[[ Records supplied open ]]

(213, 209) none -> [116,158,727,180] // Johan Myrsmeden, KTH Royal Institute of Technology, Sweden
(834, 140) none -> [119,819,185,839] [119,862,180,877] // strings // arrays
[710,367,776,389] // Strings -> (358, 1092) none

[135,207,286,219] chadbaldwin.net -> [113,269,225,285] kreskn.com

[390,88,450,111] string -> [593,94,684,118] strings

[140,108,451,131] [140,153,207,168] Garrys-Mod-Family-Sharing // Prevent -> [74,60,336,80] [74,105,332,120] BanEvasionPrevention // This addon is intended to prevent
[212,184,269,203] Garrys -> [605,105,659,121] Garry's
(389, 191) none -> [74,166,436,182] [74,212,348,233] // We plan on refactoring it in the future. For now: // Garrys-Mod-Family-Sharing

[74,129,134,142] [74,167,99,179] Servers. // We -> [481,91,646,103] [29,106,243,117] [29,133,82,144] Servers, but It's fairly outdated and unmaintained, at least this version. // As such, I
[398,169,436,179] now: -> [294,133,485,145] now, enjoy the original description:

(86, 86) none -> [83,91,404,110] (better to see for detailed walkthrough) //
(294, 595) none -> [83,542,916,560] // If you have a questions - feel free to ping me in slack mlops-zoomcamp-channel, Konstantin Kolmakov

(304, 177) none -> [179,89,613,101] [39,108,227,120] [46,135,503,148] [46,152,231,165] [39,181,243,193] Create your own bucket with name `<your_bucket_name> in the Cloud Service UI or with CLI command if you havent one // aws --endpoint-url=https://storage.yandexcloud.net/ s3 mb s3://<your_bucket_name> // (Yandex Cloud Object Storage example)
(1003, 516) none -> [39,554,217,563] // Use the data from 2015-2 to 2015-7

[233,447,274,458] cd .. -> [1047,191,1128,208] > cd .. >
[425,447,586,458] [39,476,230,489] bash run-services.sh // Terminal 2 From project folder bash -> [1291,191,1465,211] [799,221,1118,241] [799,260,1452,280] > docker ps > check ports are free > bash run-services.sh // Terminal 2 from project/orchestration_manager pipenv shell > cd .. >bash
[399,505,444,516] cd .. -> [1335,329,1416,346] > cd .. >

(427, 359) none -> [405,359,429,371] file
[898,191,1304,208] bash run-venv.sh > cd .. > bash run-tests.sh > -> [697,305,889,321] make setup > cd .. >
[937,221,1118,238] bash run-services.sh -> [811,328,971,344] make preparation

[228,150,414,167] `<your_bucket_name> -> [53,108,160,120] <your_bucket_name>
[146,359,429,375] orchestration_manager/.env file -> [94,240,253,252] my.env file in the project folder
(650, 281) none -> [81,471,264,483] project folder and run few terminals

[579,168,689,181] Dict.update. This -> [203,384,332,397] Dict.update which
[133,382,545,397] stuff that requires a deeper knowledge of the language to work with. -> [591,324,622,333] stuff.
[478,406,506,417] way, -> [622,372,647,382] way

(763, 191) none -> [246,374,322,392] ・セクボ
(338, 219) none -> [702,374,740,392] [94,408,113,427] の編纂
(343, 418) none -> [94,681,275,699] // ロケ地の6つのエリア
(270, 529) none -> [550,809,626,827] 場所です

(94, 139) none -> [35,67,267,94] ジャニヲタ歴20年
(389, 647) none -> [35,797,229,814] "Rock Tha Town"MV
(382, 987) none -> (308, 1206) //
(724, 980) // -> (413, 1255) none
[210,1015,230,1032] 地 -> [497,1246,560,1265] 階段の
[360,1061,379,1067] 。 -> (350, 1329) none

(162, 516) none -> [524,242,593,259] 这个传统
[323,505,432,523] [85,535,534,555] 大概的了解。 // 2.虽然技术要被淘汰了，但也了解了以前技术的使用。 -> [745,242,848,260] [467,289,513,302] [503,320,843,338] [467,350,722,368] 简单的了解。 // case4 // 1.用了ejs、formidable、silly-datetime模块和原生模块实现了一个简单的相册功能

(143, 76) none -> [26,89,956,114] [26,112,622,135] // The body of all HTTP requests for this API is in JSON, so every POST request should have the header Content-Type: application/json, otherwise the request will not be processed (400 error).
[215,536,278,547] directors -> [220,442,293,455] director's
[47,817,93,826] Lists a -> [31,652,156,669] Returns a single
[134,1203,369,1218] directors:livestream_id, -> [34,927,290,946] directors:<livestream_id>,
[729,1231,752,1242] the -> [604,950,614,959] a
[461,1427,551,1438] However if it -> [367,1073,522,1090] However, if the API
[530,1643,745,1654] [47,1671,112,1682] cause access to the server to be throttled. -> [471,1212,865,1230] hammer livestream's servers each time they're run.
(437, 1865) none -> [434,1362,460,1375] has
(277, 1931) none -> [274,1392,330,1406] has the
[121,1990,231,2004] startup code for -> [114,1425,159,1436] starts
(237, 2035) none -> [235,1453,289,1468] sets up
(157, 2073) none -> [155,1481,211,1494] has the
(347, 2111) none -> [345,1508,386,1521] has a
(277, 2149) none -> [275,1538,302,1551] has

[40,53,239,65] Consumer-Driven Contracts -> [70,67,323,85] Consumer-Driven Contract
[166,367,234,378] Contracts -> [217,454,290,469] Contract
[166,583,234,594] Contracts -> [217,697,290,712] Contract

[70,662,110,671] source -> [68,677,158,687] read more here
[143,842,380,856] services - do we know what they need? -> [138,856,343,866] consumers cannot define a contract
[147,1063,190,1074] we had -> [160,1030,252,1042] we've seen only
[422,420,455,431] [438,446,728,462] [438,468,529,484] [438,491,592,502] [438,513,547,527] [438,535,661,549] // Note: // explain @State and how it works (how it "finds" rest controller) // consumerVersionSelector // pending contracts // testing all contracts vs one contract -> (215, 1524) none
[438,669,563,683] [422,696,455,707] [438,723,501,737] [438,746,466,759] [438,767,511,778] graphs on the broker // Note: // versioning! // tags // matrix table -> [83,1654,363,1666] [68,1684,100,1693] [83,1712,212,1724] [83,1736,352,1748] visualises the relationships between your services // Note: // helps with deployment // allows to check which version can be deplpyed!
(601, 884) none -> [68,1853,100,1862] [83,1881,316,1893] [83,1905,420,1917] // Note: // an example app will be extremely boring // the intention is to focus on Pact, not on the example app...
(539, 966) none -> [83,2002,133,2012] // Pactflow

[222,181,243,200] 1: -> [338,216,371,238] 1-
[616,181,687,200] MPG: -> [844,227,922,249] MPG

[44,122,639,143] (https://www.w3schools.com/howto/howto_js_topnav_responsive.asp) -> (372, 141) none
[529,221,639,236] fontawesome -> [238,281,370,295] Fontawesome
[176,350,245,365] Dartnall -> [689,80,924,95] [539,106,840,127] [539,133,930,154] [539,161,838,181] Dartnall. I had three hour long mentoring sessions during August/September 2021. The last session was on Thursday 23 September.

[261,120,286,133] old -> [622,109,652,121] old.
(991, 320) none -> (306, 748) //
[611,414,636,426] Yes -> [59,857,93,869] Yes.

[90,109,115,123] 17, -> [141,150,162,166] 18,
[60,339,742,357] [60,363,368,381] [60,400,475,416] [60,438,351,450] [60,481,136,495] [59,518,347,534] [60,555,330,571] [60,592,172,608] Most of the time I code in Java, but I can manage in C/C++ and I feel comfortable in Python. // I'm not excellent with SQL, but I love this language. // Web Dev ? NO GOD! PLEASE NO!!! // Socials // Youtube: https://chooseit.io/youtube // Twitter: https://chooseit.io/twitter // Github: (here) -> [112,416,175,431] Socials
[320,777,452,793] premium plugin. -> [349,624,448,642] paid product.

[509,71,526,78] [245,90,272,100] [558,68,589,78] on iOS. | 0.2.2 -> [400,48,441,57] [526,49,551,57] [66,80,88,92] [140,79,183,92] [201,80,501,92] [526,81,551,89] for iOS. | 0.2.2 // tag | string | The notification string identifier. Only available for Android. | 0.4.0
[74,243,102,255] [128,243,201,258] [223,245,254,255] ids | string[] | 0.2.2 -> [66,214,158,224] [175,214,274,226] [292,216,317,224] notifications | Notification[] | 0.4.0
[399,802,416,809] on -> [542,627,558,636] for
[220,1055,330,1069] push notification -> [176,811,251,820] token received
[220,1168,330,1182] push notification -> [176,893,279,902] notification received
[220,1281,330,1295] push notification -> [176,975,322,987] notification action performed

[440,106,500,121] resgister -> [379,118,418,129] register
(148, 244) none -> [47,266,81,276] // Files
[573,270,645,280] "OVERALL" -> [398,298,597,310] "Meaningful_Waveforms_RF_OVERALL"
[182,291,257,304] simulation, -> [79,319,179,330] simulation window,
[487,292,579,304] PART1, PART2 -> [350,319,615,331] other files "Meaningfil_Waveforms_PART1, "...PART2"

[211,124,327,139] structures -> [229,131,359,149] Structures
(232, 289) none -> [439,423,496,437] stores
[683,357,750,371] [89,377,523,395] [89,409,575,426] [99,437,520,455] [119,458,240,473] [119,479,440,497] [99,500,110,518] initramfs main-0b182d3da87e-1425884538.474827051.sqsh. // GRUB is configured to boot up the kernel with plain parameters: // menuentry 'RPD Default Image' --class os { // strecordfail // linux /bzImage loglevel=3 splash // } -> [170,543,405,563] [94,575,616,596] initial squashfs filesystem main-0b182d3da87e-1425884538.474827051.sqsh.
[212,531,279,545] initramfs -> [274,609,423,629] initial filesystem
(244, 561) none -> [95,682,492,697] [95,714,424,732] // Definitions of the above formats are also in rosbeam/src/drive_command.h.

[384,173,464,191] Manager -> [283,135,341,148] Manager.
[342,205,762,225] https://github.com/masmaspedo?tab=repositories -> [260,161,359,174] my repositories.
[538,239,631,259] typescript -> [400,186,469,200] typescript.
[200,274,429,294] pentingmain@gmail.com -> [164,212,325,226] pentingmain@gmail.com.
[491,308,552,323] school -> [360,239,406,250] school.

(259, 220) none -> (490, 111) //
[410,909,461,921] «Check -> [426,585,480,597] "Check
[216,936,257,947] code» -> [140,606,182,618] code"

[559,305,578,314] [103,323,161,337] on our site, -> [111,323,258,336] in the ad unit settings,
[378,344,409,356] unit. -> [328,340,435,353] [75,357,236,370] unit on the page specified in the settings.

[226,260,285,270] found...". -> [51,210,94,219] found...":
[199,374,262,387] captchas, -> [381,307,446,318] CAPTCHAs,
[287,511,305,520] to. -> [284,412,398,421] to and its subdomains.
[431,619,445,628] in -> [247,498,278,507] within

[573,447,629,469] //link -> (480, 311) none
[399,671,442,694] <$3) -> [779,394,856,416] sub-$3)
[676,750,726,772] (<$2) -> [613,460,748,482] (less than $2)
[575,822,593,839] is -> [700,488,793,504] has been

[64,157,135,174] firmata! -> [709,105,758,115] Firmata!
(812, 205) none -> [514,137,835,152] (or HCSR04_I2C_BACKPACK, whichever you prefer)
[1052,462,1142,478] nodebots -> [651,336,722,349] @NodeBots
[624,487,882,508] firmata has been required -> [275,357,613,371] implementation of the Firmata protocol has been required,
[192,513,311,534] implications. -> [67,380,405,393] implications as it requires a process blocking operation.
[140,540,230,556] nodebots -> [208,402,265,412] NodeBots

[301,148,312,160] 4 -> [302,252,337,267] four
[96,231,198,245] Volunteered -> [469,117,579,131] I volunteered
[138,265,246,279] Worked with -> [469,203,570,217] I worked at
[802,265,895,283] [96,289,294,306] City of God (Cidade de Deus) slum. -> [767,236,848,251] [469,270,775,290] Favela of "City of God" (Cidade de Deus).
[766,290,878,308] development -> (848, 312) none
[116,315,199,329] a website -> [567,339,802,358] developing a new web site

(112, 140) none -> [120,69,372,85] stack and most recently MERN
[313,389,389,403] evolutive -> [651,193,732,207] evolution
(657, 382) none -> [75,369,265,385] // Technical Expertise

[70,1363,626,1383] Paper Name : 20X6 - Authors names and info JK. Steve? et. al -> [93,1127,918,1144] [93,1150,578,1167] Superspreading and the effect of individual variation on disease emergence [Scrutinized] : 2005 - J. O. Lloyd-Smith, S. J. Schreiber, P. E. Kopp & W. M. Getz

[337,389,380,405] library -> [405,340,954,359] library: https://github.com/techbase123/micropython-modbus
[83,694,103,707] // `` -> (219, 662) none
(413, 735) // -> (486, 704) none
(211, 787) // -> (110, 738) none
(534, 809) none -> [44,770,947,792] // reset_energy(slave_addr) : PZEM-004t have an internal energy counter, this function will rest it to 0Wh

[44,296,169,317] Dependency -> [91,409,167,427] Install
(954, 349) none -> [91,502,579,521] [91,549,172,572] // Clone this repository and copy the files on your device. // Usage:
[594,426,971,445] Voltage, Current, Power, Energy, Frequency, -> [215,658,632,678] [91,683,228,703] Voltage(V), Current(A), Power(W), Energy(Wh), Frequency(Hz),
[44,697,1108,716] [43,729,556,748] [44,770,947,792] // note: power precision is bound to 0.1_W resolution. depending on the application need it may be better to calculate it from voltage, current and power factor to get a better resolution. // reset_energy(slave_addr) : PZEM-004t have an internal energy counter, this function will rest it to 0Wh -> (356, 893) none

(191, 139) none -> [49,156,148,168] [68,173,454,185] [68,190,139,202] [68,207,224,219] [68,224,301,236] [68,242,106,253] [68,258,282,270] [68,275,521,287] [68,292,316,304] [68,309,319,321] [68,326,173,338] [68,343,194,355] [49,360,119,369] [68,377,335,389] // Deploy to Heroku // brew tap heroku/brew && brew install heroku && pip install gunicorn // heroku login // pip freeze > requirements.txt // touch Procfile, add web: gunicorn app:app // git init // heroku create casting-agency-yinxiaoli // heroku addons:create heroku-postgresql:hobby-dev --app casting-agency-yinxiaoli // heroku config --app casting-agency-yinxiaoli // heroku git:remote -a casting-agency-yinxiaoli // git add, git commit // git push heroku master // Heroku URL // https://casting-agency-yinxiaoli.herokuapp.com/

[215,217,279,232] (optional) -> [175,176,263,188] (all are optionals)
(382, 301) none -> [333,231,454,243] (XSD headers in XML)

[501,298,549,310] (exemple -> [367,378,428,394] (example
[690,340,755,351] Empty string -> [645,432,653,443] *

[[ Records supplied closed ]]

### Work instructions
For this exercise, please output exactly the lines above starting at the line with "[44,296,169,317] Dependency ->" and ending at the line with "(954, 349) none", ends included.

### Response for this exercise
[44,296,169,317] Dependency -> [91,409,167,427] Install
(954, 349) none -> [91,502,579,521] [91,549,172,572] // Clone this repository and copy the files on your device. // Usage:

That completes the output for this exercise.